TASK DESCRIPTION: Return the line that has "balance: 2321.26 -> 2098.70" and all lines below it through the last, exactly as they stand; omit pictures.

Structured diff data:
━━━━━━━━━━

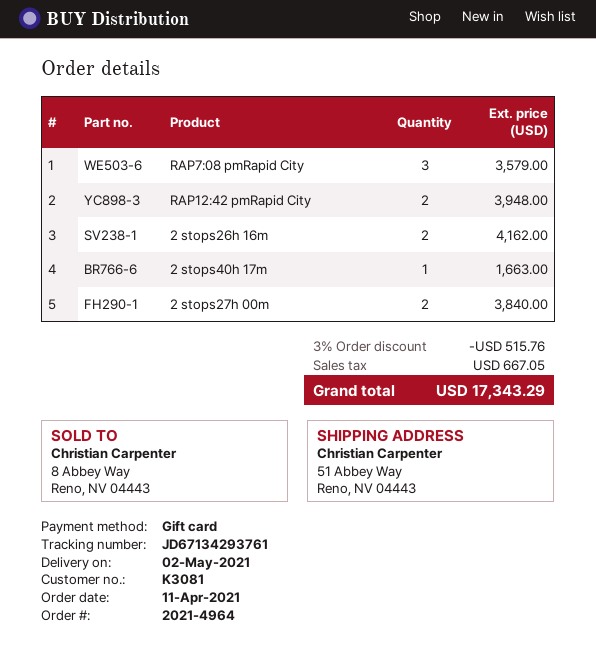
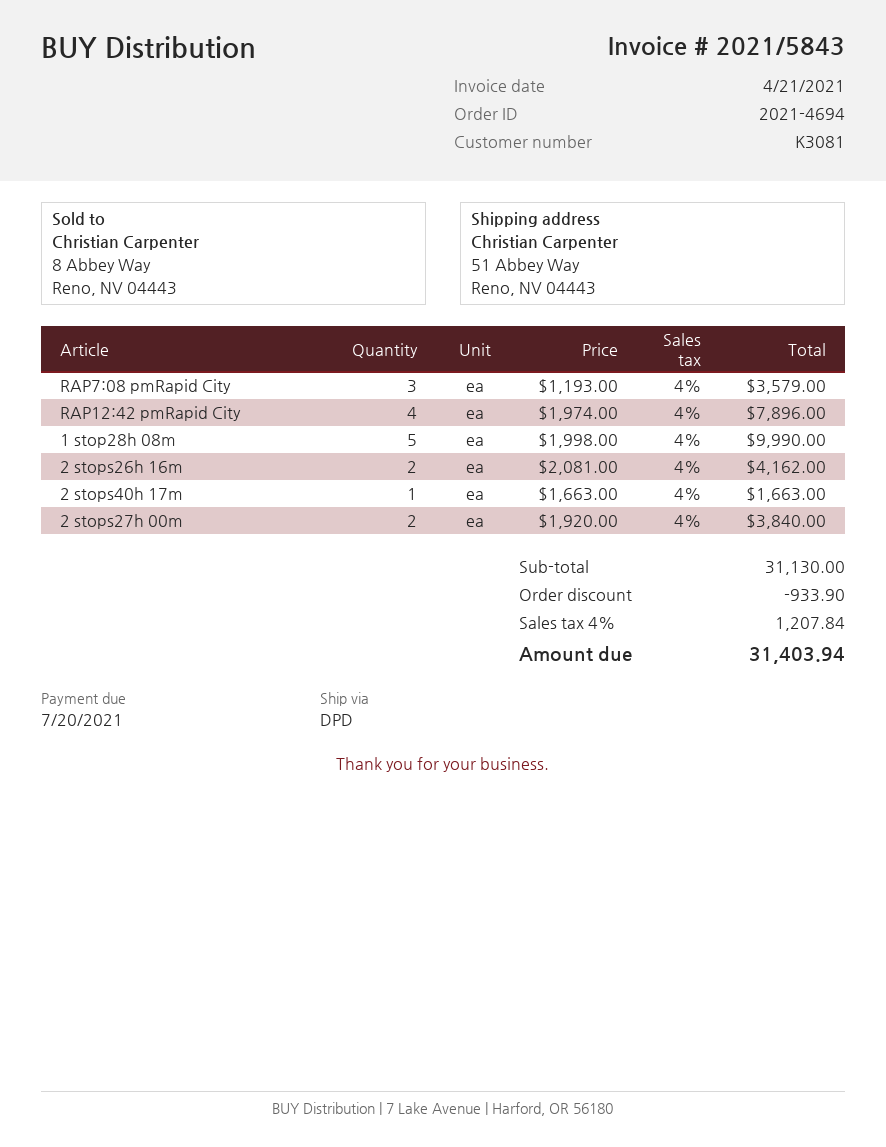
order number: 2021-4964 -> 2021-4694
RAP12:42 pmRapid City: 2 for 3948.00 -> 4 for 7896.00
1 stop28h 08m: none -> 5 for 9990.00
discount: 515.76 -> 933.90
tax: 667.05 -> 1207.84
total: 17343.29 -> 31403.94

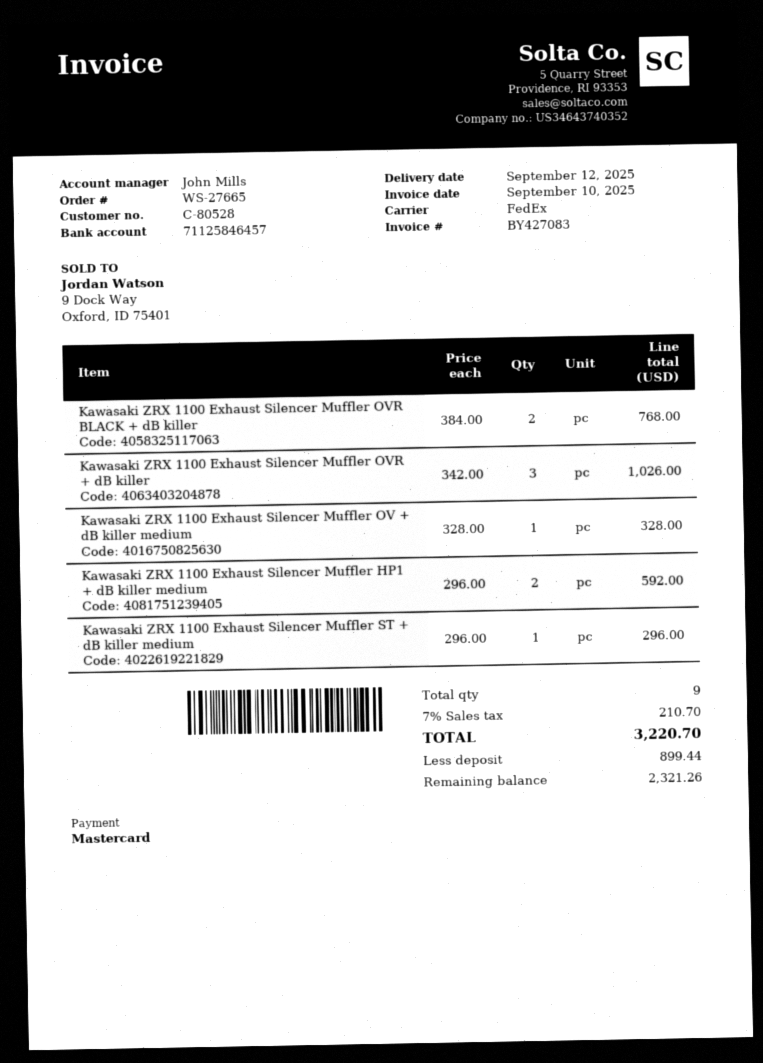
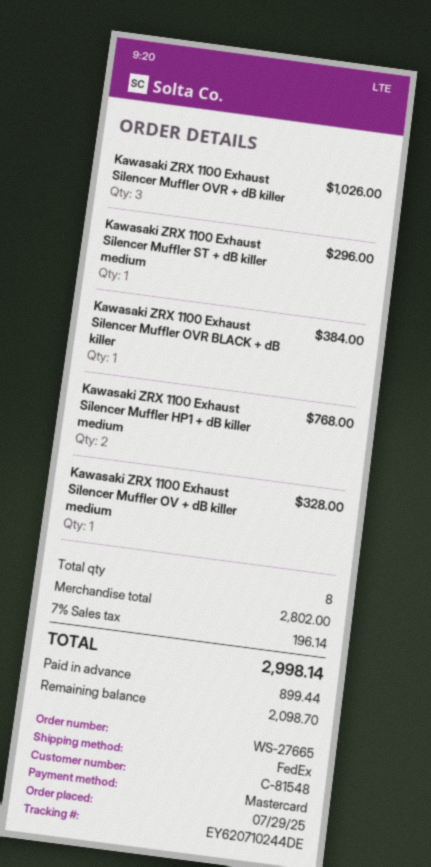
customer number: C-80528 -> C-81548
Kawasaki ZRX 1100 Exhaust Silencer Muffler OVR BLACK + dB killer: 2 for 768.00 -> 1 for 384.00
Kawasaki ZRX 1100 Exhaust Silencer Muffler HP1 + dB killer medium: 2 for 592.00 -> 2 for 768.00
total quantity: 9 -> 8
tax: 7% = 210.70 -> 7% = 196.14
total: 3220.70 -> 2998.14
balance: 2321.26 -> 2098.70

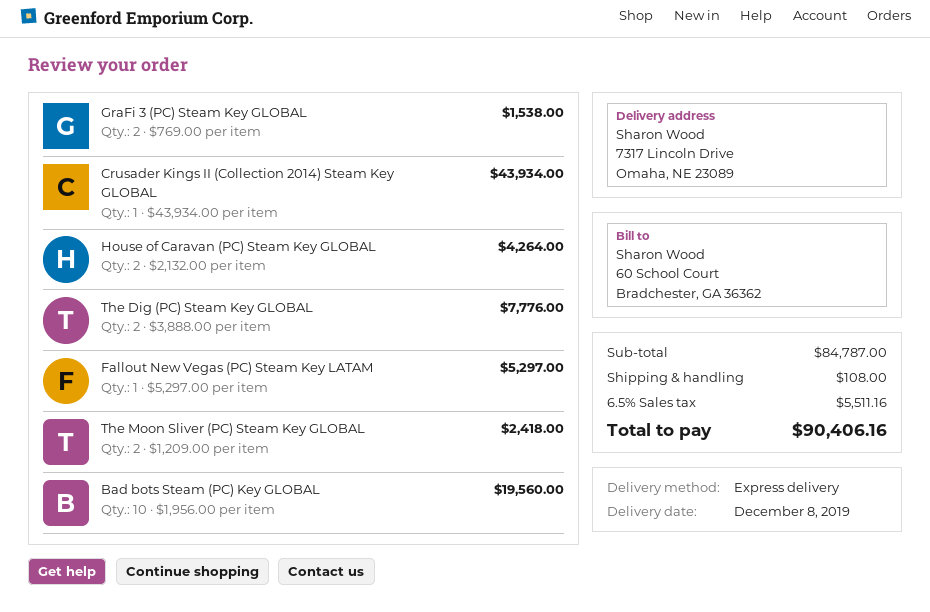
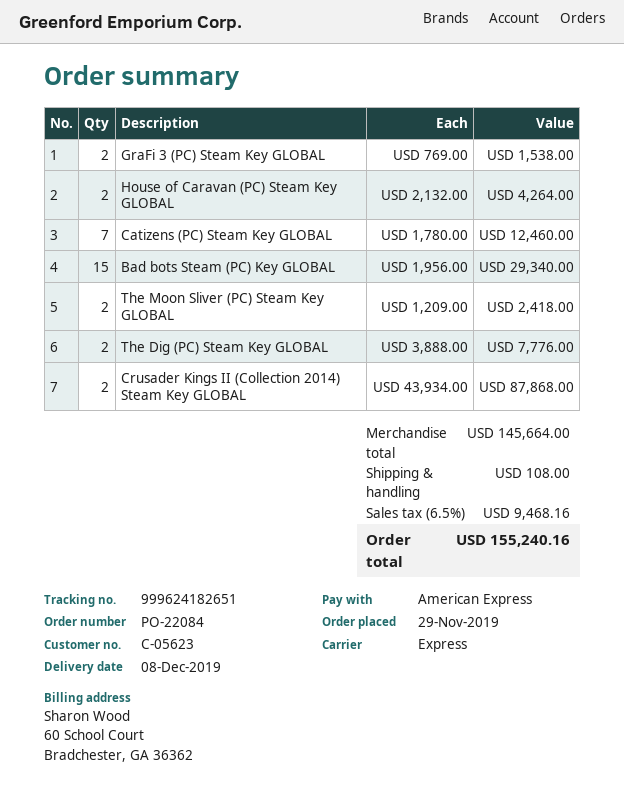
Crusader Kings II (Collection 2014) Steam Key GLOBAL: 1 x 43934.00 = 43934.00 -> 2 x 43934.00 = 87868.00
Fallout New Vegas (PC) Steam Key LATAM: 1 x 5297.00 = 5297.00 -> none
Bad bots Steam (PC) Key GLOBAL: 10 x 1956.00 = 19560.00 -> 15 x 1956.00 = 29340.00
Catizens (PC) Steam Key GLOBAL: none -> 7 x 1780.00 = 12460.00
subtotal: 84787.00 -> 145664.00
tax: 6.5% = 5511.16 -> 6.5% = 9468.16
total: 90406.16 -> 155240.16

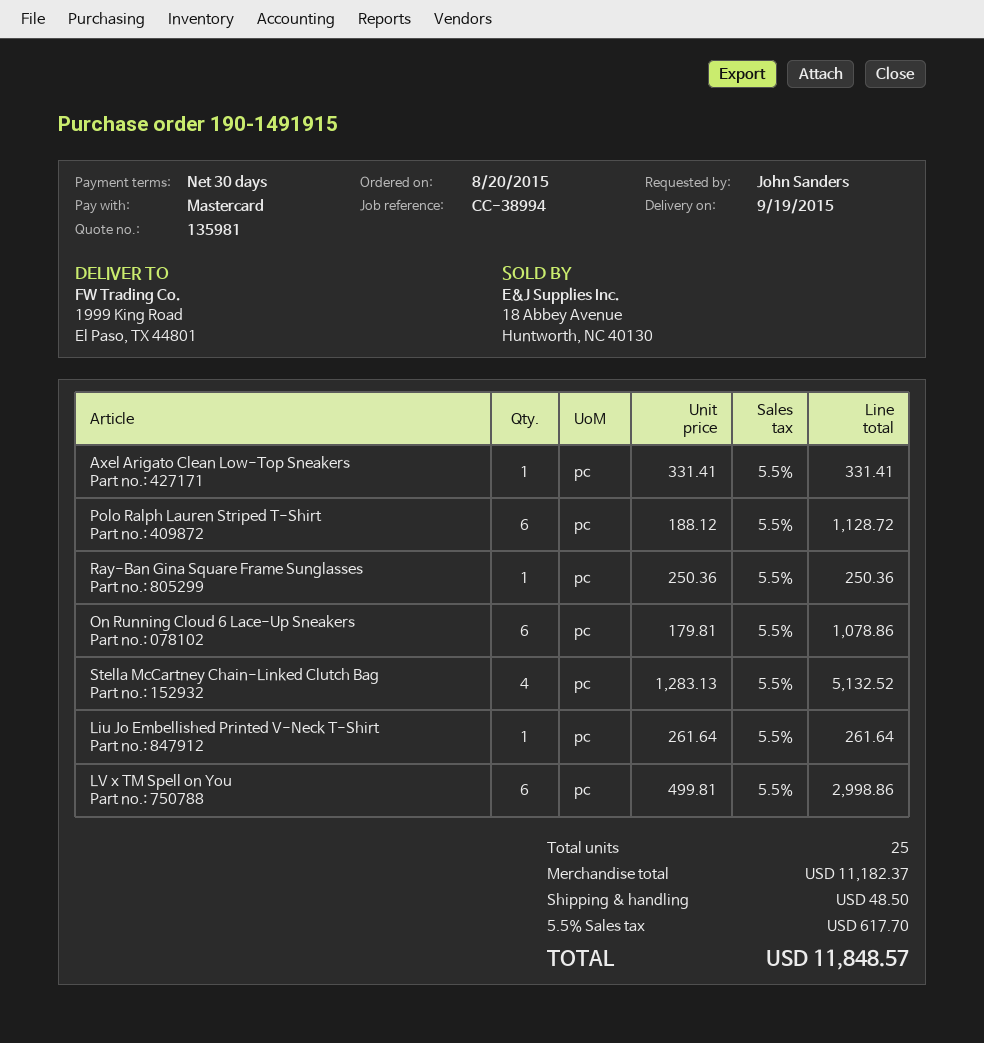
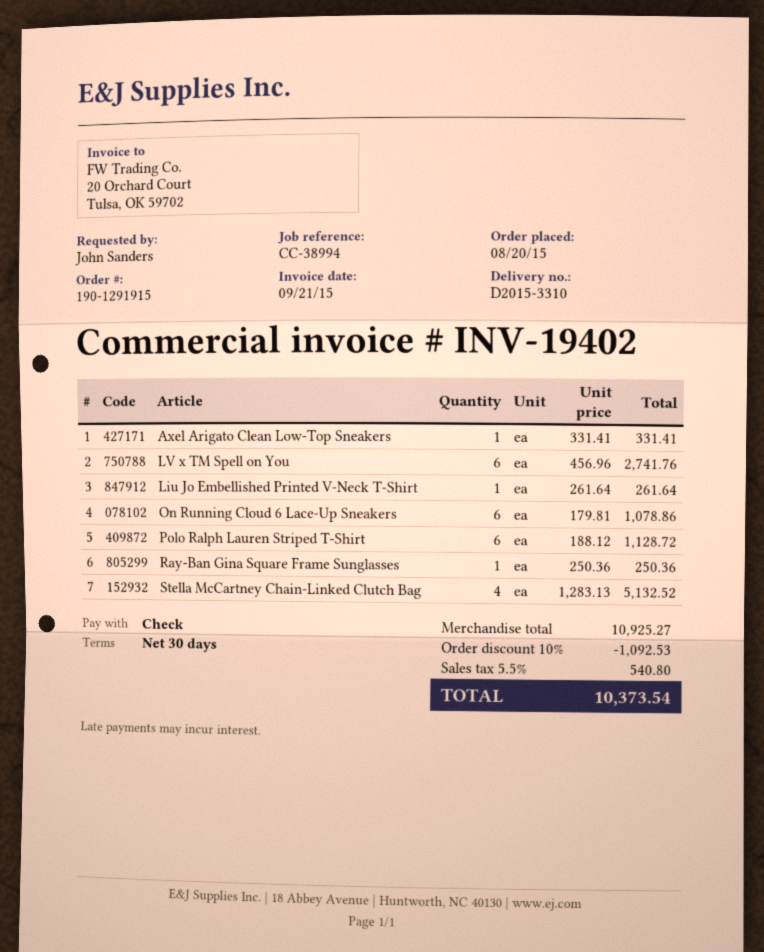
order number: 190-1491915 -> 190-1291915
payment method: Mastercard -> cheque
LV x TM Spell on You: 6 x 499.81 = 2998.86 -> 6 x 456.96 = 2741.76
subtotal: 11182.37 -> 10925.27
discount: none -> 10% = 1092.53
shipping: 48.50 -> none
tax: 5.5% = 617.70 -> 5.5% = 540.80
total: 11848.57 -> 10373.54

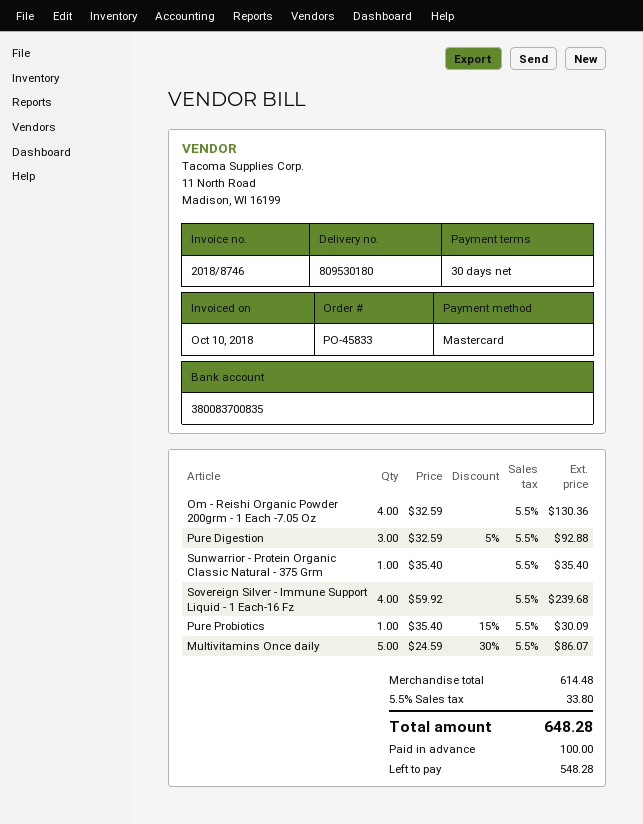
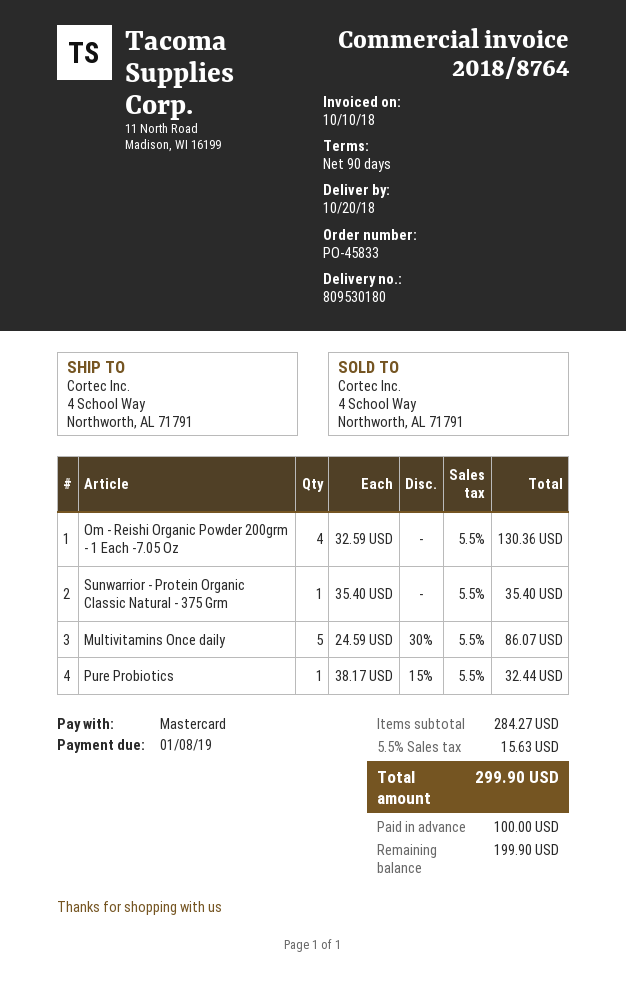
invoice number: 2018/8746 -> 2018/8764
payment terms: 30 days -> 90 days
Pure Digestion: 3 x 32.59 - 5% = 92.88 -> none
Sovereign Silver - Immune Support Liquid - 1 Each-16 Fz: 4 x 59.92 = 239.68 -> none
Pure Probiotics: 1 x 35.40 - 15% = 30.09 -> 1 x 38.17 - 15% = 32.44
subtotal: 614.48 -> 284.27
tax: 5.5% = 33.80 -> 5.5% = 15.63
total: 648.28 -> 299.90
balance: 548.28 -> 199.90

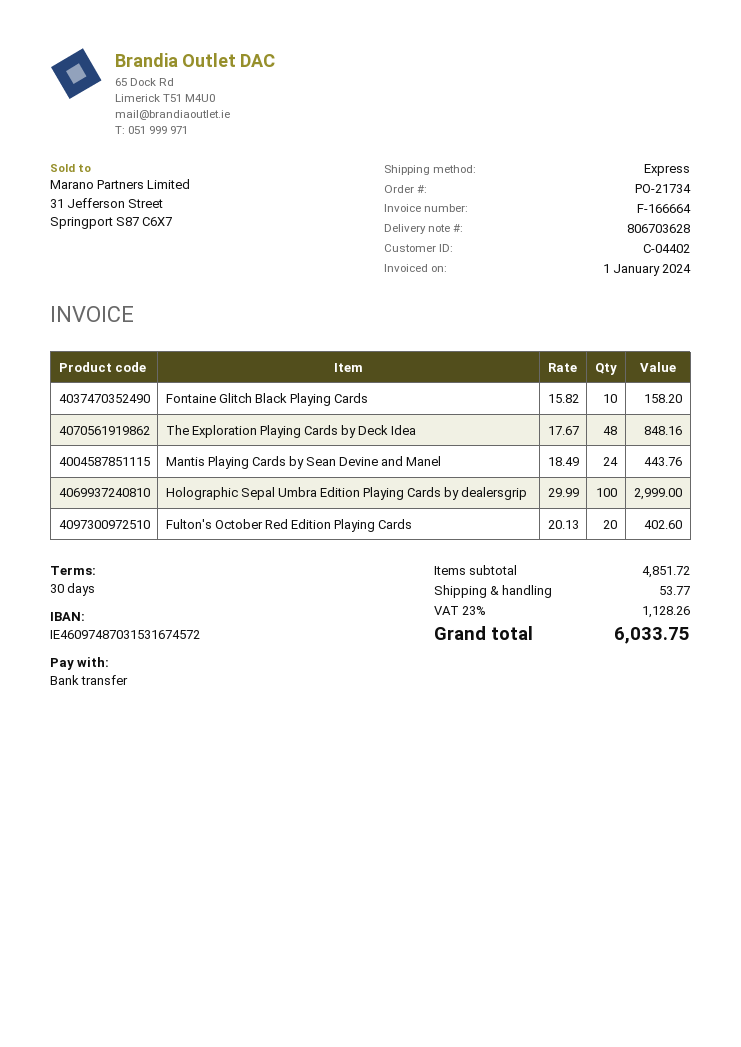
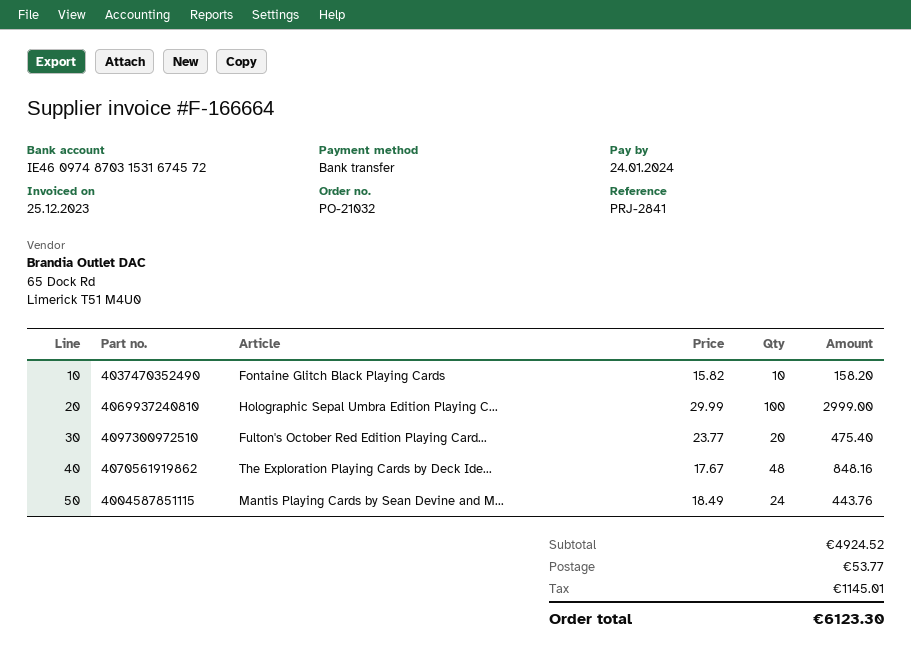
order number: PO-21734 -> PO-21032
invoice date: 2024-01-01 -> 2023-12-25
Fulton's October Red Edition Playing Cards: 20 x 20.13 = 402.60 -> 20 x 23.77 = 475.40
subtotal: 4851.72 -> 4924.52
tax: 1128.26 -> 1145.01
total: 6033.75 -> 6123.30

━━━━━━━━━━

ANSWER BOX:
balance: 2321.26 -> 2098.70

Crusader Kings II (Collection 2014) Steam Key GLOBAL: 1 x 43934.00 = 43934.00 -> 2 x 43934.00 = 87868.00
Fallout New Vegas (PC) Steam Key LATAM: 1 x 5297.00 = 5297.00 -> none
Bad bots Steam (PC) Key GLOBAL: 10 x 1956.00 = 19560.00 -> 15 x 1956.00 = 29340.00
Catizens (PC) Steam Key GLOBAL: none -> 7 x 1780.00 = 12460.00
subtotal: 84787.00 -> 145664.00
tax: 6.5% = 5511.16 -> 6.5% = 9468.16
total: 90406.16 -> 155240.16

order number: 190-1491915 -> 190-1291915
payment method: Mastercard -> cheque
LV x TM Spell on You: 6 x 499.81 = 2998.86 -> 6 x 456.96 = 2741.76
subtotal: 11182.37 -> 10925.27
discount: none -> 10% = 1092.53
shipping: 48.50 -> none
tax: 5.5% = 617.70 -> 5.5% = 540.80
total: 11848.57 -> 10373.54

invoice number: 2018/8746 -> 2018/8764
payment terms: 30 days -> 90 days
Pure Digestion: 3 x 32.59 - 5% = 92.88 -> none
Sovereign Silver - Immune Support Liquid - 1 Each-16 Fz: 4 x 59.92 = 239.68 -> none
Pure Probiotics: 1 x 35.40 - 15% = 30.09 -> 1 x 38.17 - 15% = 32.44
subtotal: 614.48 -> 284.27
tax: 5.5% = 33.80 -> 5.5% = 15.63
total: 648.28 -> 299.90
balance: 548.28 -> 199.90

order number: PO-21734 -> PO-21032
invoice date: 2024-01-01 -> 2023-12-25
Fulton's October Red Edition Playing Cards: 20 x 20.13 = 402.60 -> 20 x 23.77 = 475.40
subtotal: 4851.72 -> 4924.52
tax: 1128.26 -> 1145.01
total: 6033.75 -> 6123.30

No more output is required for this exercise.